Many slaves thought the day of jubilee had arrived and were eager to meet their liberators. And many were sorely disappointed when the men in blue made no distinction between white and black when it was their task to fill their own pockets. “Hand over that watch!” a soldier commanded a frightened young black who had run out from the house to greet the men who rode up on horses. The young man did as ordered then ran back to the house to complain that the Yankees had taken the watch his master had given him. He had decided that he would, “not go with them that stole it.” (p. 98)


Goodrich notes that the reaction of the slaves was different and in many ways puzzling. Perhaps this was due to the circumstances of their living conditions on the plantation. Many heeded the siren call of freedom without a thought as to how they would make a living. Some left without a backward glance at their former masters, but some inexplicably ran as fast from their own families.  Goodrich quotes from the diary of a South Carolina woman:


Mary Chesnut related the haste of some Negro mothers, in their frantic race to follow the Yankees. ‘Adam came in exultant,’ she wrote. ‘Oh, Missus, I have saved a wagon load of babies for you. Dem niggers run away an’ lef’ dem chillum all ‘long de road.’ (p. 99)
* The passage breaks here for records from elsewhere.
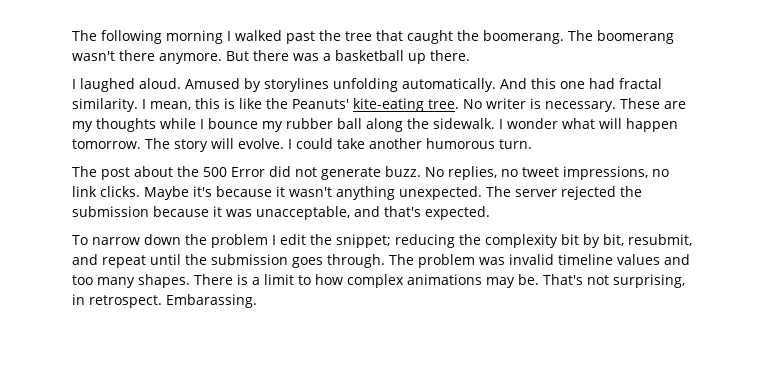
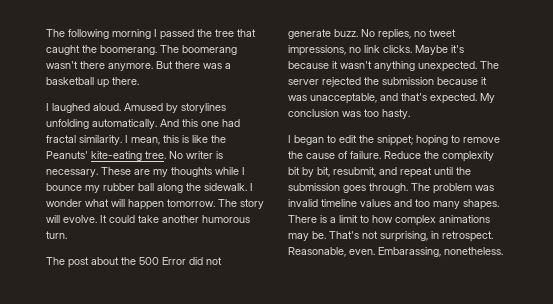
- The following morning I walked past the tree that caught the boomerang.
+ The following morning I passed the tree that caught the boomerang.
- I could take another humorous turn.
+ It could take another humorous turn.
- The server rejected the submission because it was unacceptable, and that's expected.
- To narrow down the problem I edit the snippet; reducing the complexity bit by bit, resubmit, and repeat until the submission goes through.
+ The server rejected the submission because it was unacceptable, and that's expected. My conclusion was too hasty.
+ I began to edit the snippet; hoping to remove the cause of failure. Reduce the complexity bit by bit, resubmit, and repeat until the submission goes through.
- Embarassing.
+ Reasonable, even. Embarassing, nonetheless.

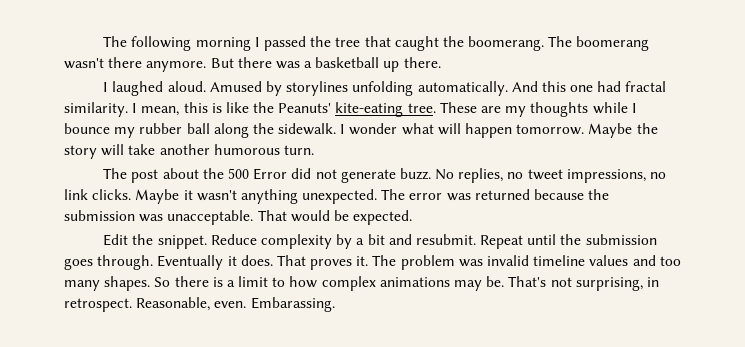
- No writer is necessary.
- The story will evolve. It could take another humorous turn.
+ Maybe the story will take another humorous turn.
- Maybe it's because it wasn't anything unexpected.
+ Maybe it wasn't anything unexpected.
- The server rejected the submission because it was unacceptable, and that's expected. My conclusion was too hasty.
- I began to edit the snippet; hoping to remove the cause of failure. Reduce the complexity bit by bit, resubmit, and repeat until the submission goes through.
+ The error was returned because the submission was unacceptable. That would be expected.
+ Edit the snippet. Reduce complexity by a bit and resubmit. Repeat until the submission goes through.
+ Eventually it does. That proves it.
- There is a limit to how complex animations may be.
+ So there is a limit to how complex animations may be.
- Embarassing, nonetheless.
+ Embarassing.

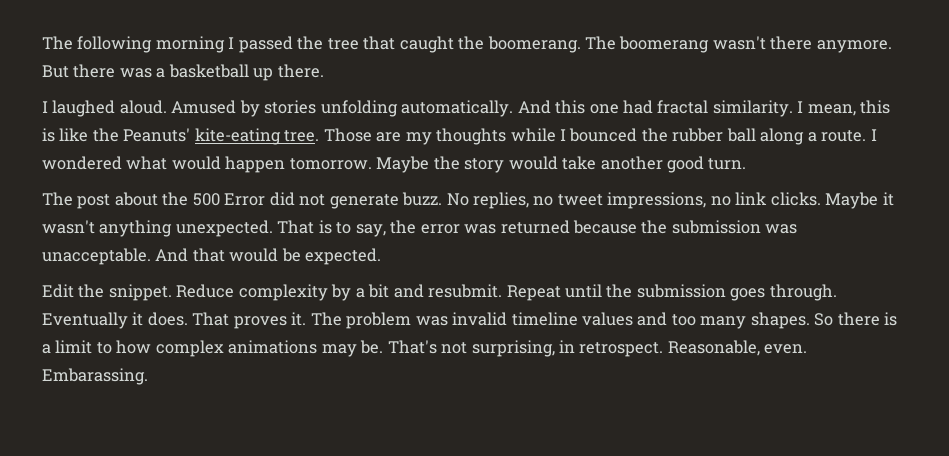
- Amused by storylines unfolding automatically.
+ Amused by stories unfolding automatically.
- These are my thoughts while I bounce my rubber ball along the sidewalk. I wonder what will happen tomorrow.
+ Those are my thoughts while I bounced the rubber ball along a route. I wondered what would happen tomorrow.
- Maybe the story will take another humorous turn.
+ Maybe the story would take another good turn.
- The error was returned because the submission was unacceptable.
+ That is to say, the error was returned because the submission was unacceptable.
- That would be expected.
+ And that would be expected.

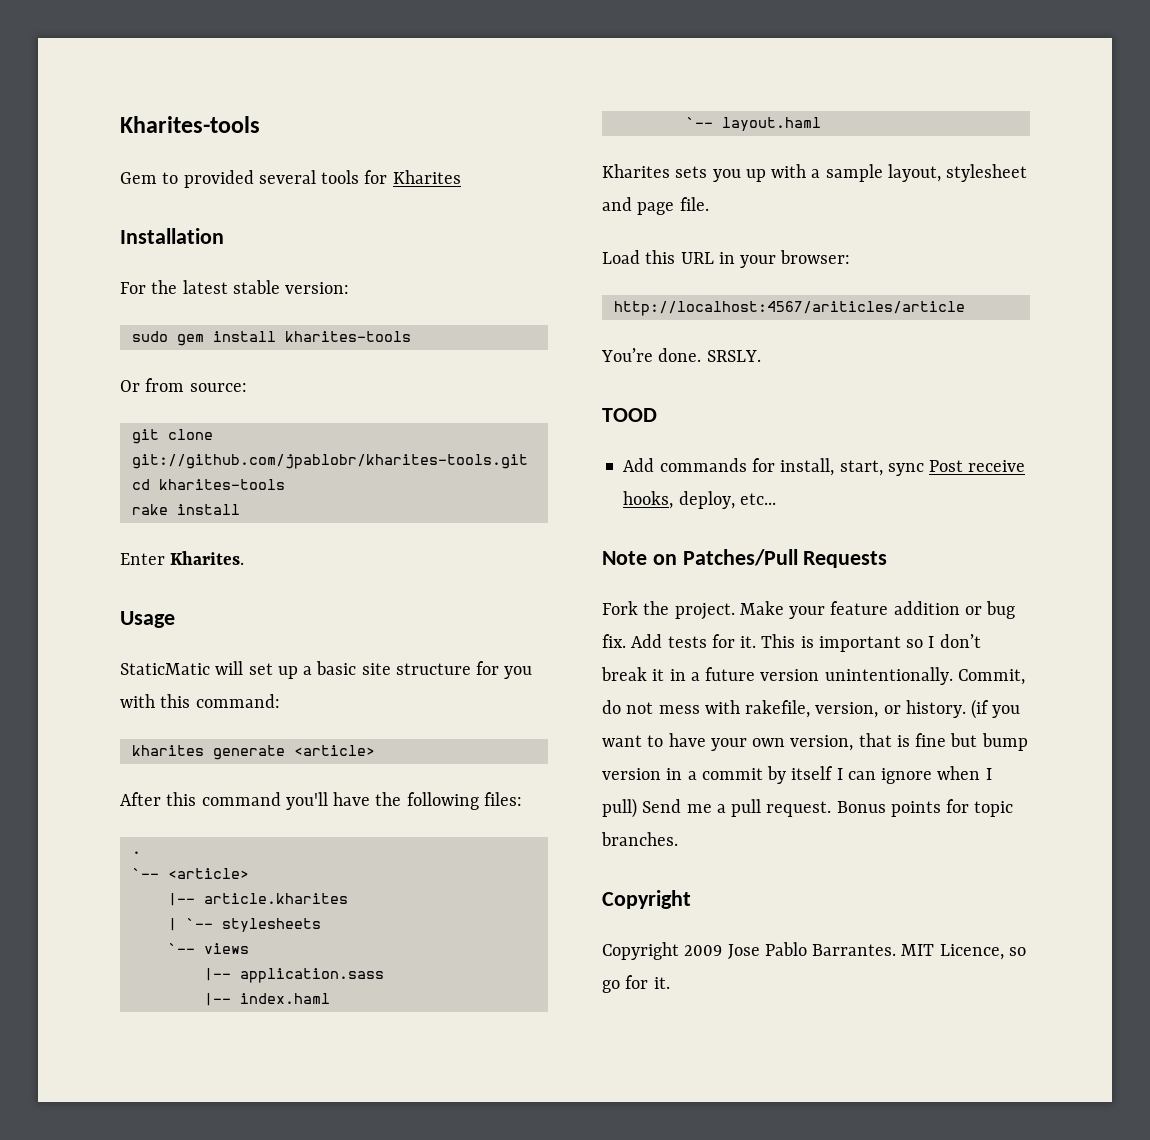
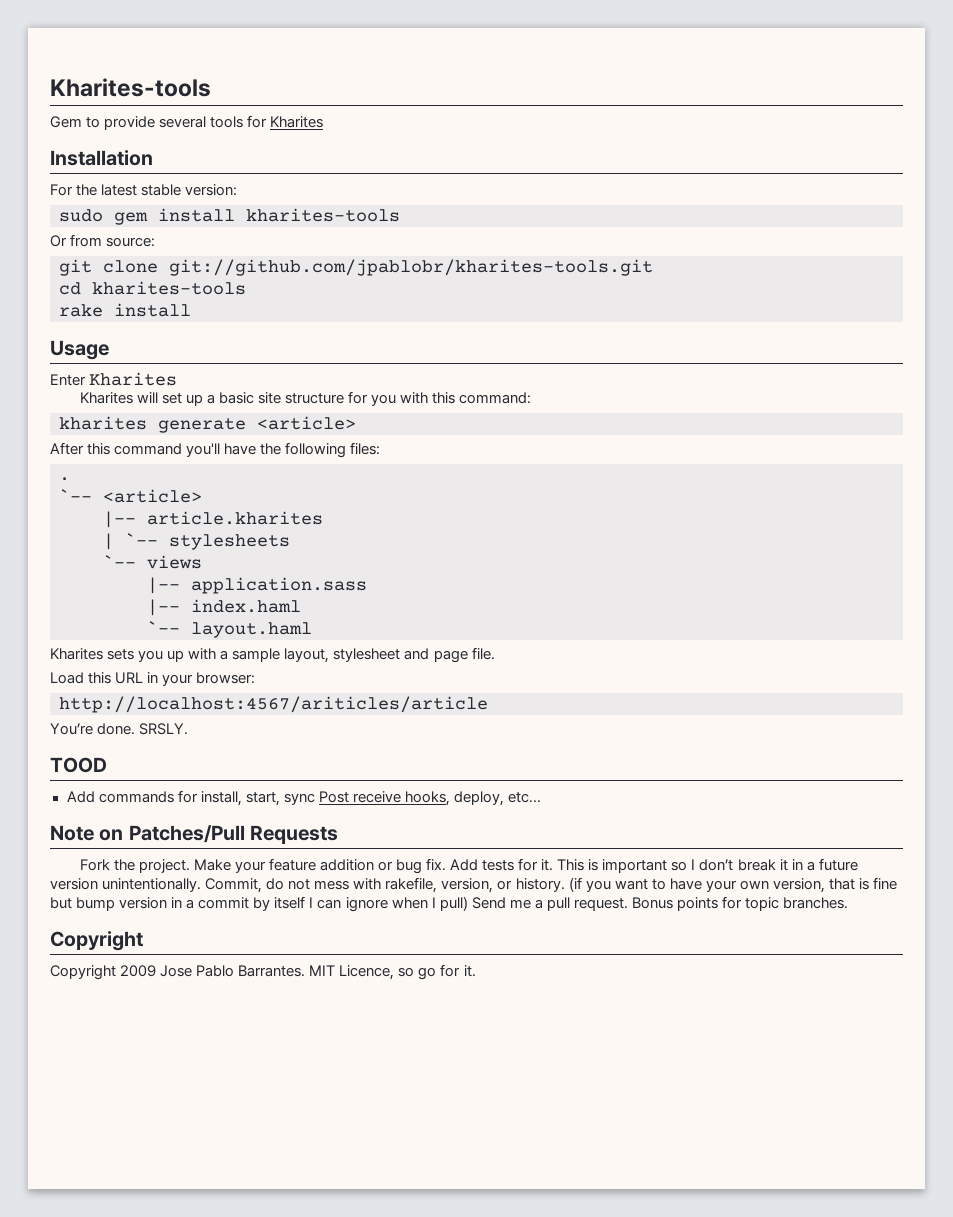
- Gem to provided several tools for Kharites
+ Gem to provide several tools for Kharites
- Enter Kharites.
- StaticMatic will set up a basic site structure for you with this command:
+ Enter Kharites
+ Kharites will set up a basic site structure for you with this command:

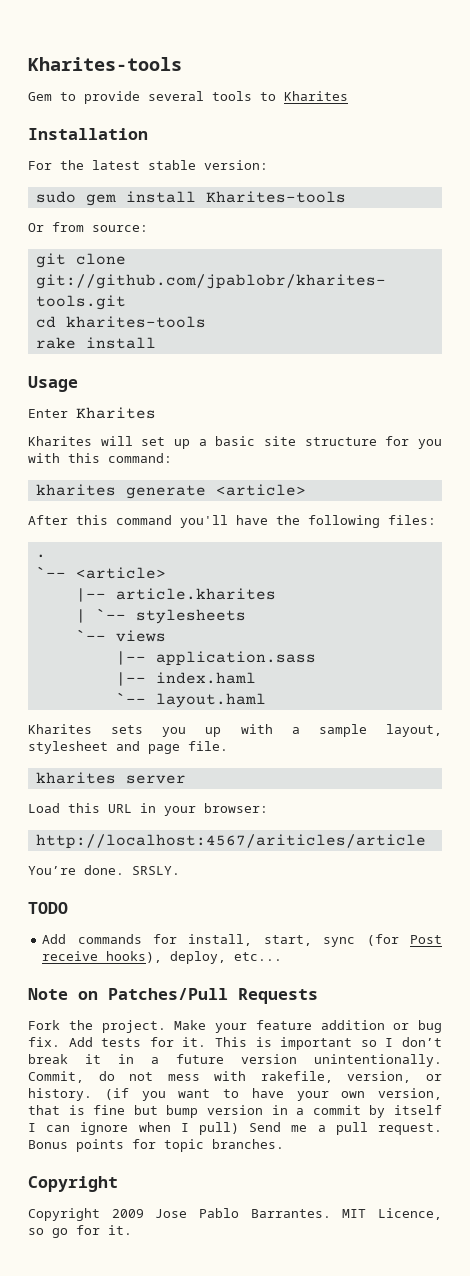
- Gem to provide several tools for Kharites
+ Gem to provide several tools to Kharites
- sudo gem install kharites-tools
+ sudo gem install Kharites-tools
+ kharites server
- TOOD
+ TODO
- Add commands for install, start, sync Post receive hooks, deploy, etc...
+ Add commands for install, start, sync (for Post receive hooks), deploy, etc...

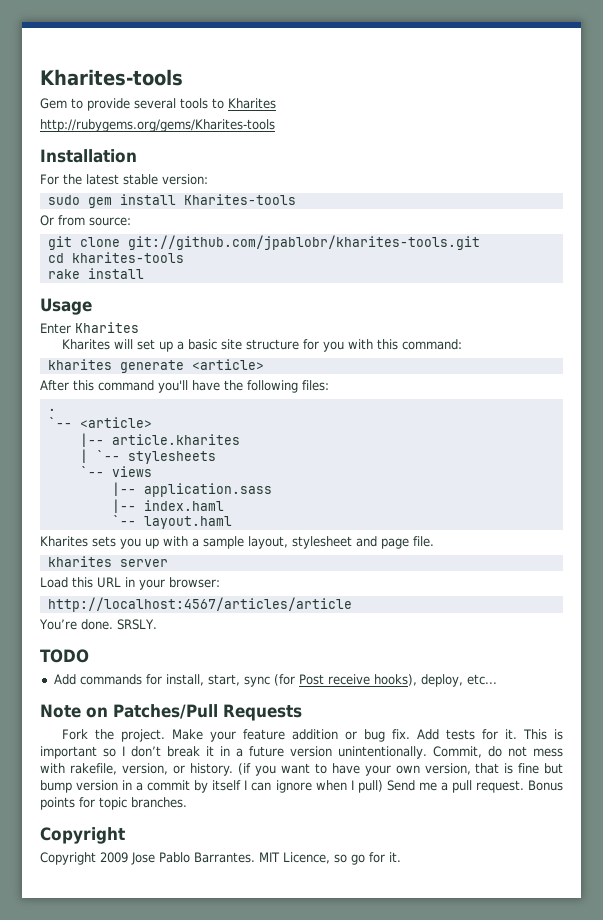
+ http://rubygems.org/gems/Kharites-tools
- http://localhost:4567/ariticles/article
+ http://localhost:4567/articles/article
And while many blacks did leave, the Federal troops were surprised that thousands of blacks refused to leave their ancestral homes. These same blacks were surprised, however, that their desire to remain with their former masters had no ameliorative effect on the marauding Federal troops.


Since the dawn of time, the conquering army has nearly always exercised its “right” to pillage and plunder the conquered — the spoils of war.[3]  The Northern victorious army was no different. As the various divisions traveled through the South one unit following on the heels of another, a pattern was observed:


First squads demanded arms and whiskey. Then came the rascals who hunted for silver and ransacked the ladies’ wardrobes…. Then came the smiling, suave, well-dressed officers who regretted it all so much. And then, outside of the gate, officers, men, bummers, divided even — share and share alike — the piles of plunder. (p. 100)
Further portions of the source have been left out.